Detected change data
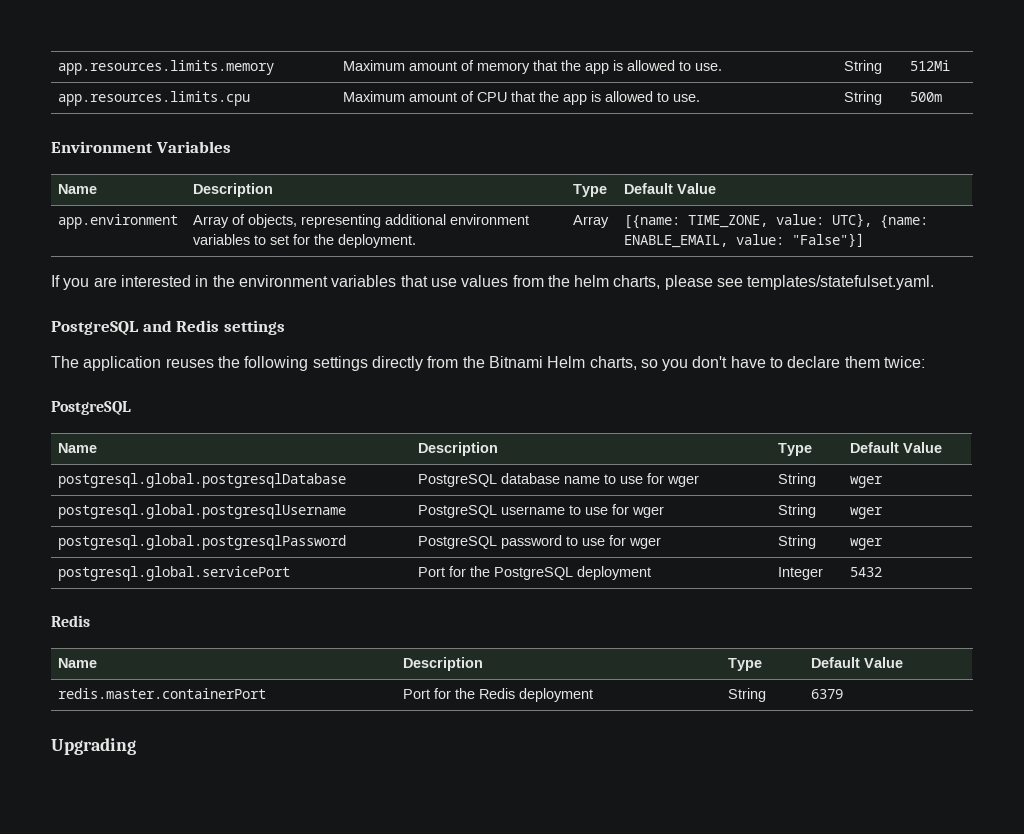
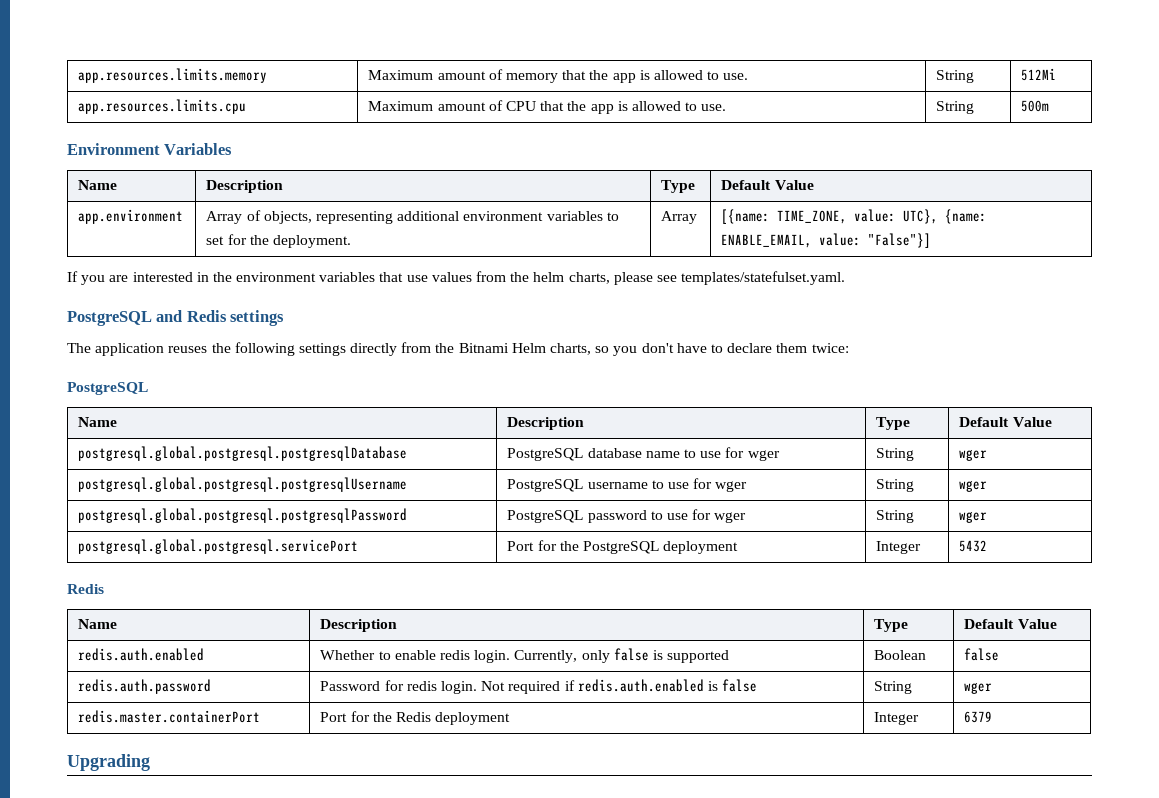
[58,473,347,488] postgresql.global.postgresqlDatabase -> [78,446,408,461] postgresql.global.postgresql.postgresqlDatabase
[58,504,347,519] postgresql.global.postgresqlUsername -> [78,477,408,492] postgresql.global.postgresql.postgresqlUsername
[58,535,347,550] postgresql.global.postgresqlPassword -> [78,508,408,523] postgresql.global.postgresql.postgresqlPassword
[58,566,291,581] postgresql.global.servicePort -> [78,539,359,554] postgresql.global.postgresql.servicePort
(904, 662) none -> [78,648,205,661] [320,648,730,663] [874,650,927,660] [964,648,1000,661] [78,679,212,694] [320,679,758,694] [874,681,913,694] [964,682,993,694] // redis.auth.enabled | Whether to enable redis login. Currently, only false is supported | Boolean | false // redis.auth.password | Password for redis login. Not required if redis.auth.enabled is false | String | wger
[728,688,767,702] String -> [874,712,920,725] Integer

## Exercise requirements
Reproduce only the lines from the first line of the entries through the line containing "[58,504,347,519] postgresql.global.postgresqlUsername ->", exactly and with both ends kept. Omit the pictures.

## Response to this exercise
[58,473,347,488] postgresql.global.postgresqlDatabase -> [78,446,408,461] postgresql.global.postgresql.postgresqlDatabase
[58,504,347,519] postgresql.global.postgresqlUsername -> [78,477,408,492] postgresql.global.postgresql.postgresqlUsername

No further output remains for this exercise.